Exercise prompt ▸
Leaving out the pictures, please retype each record exactly.

Given records ▸
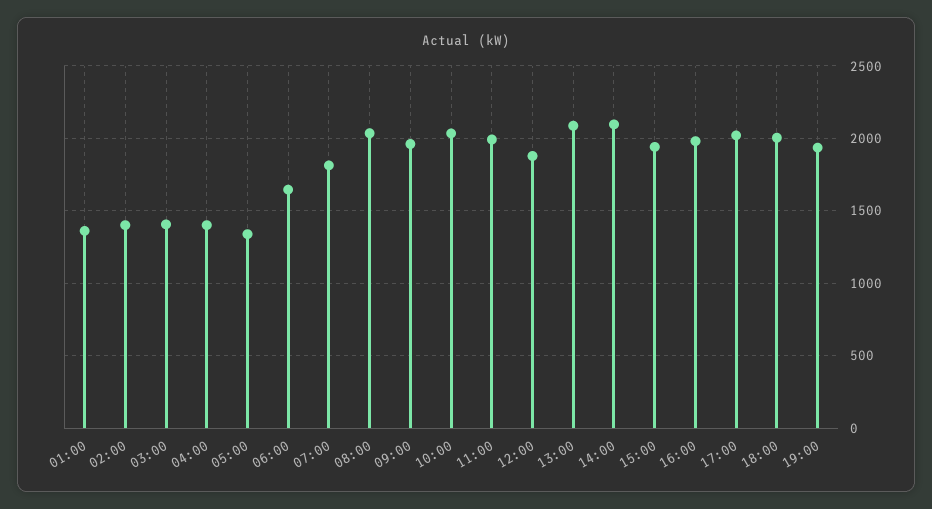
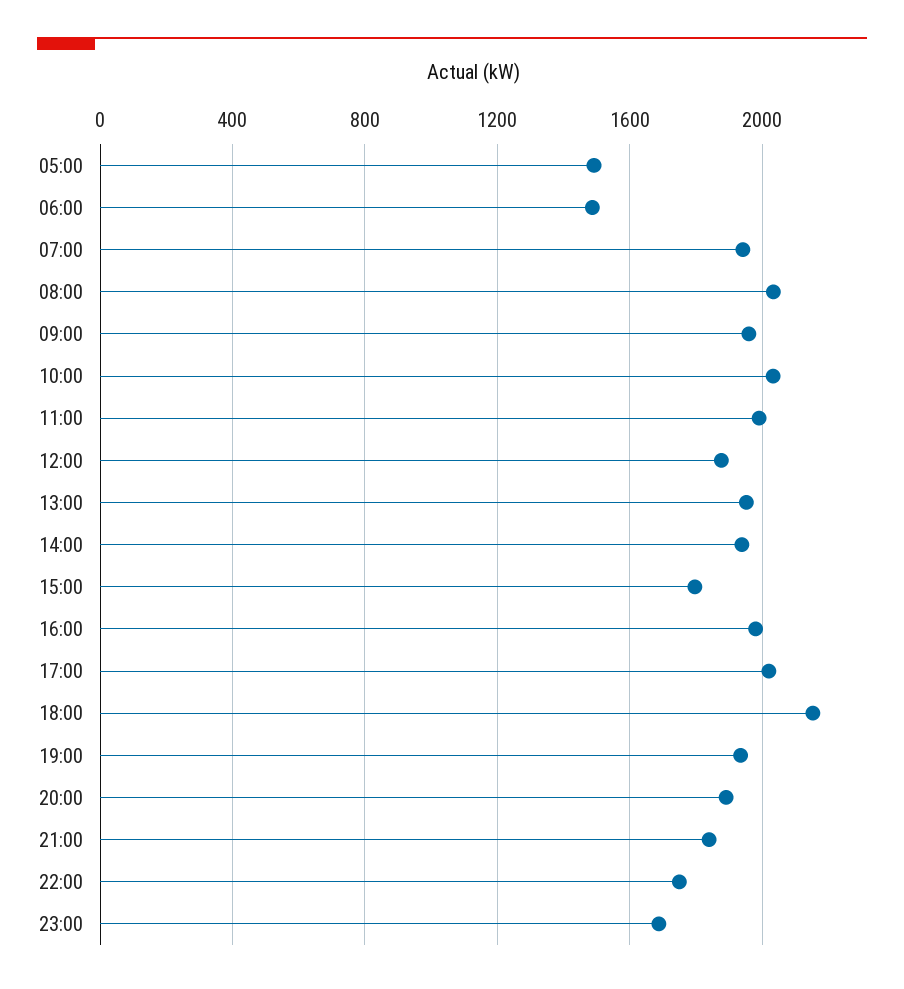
01:00: 1350 -> none
02:00: 1400 -> none
03:00: 1400 -> none
04:00: 1400 -> none
05:00: 1350 -> 1500
06:00: 1650 -> 1500
07:00: 1800 -> 1950
13:00: 2100 -> 1950
14:00: 2100 -> 1950
15:00: 1950 -> 1800
18:00: 2000 -> 2150
20:00: none -> 1900
21:00: none -> 1850
22:00: none -> 1750
23:00: none -> 1700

Output for this exercise ▸
01:00: 1350 -> none
02:00: 1400 -> none
03:00: 1400 -> none
04:00: 1400 -> none
05:00: 1350 -> 1500
06:00: 1650 -> 1500
07:00: 1800 -> 1950
13:00: 2100 -> 1950
14:00: 2100 -> 1950
15:00: 1950 -> 1800
18:00: 2000 -> 2150
20:00: none -> 1900
21:00: none -> 1850
22:00: none -> 1750
23:00: none -> 1700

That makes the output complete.